(DATA TO USE Opens)
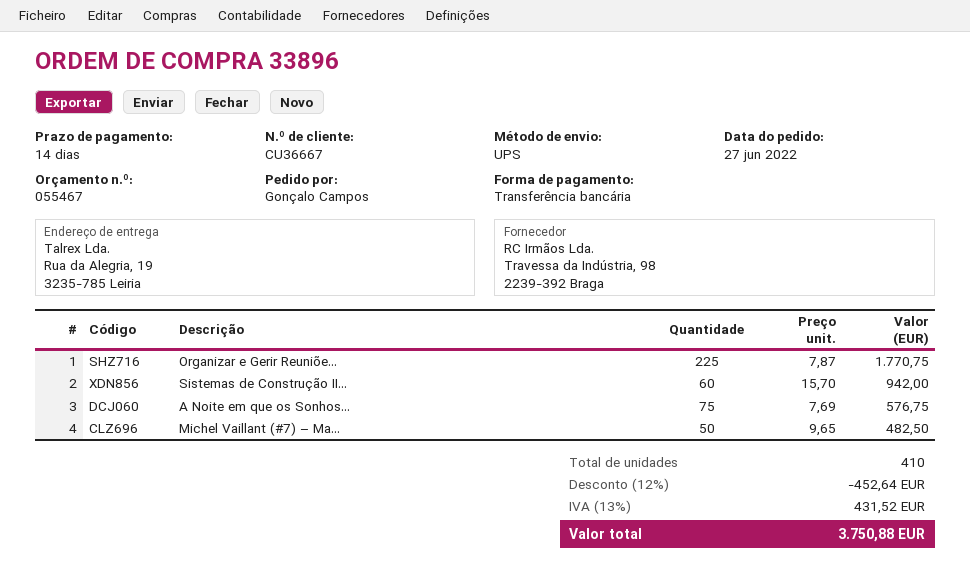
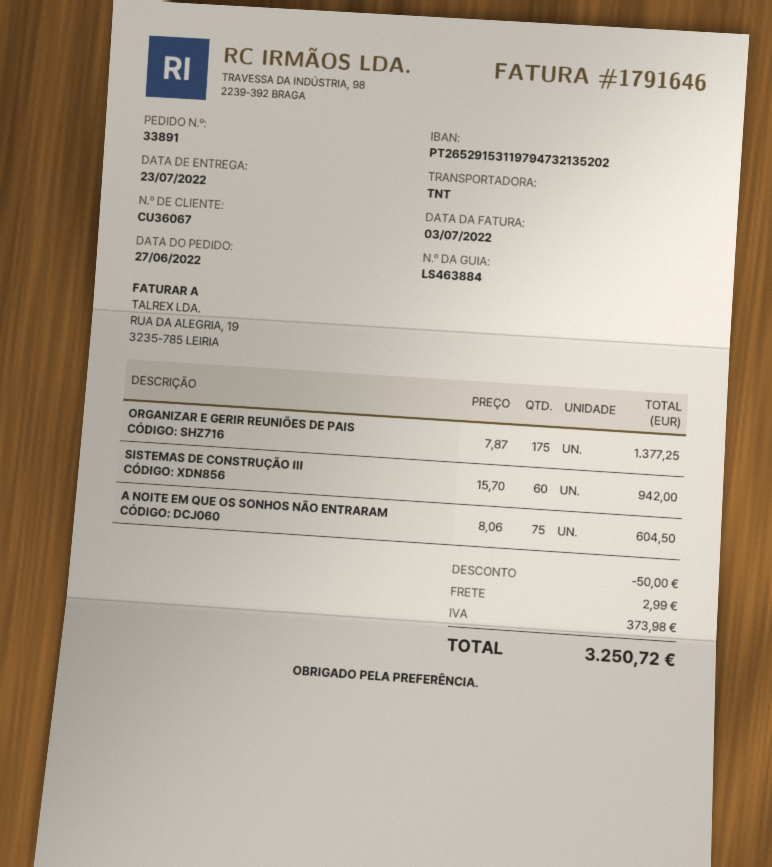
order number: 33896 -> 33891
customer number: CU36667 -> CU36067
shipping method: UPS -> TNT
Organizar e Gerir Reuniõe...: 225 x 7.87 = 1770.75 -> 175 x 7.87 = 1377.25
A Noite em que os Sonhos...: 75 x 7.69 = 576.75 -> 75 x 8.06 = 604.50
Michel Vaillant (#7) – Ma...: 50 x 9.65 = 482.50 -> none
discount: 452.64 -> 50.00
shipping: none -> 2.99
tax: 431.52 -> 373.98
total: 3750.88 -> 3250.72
(DATA TO USE Closes)
◆ TASK PROMPT ◆
The answer must consist of every line from the entries above that contains the string "none".

◆ SOLUTION TO THIS PROBLEM ◆
Michel Vaillant (#7) – Ma...: 50 x 9.65 = 482.50 -> none
shipping: none -> 2.99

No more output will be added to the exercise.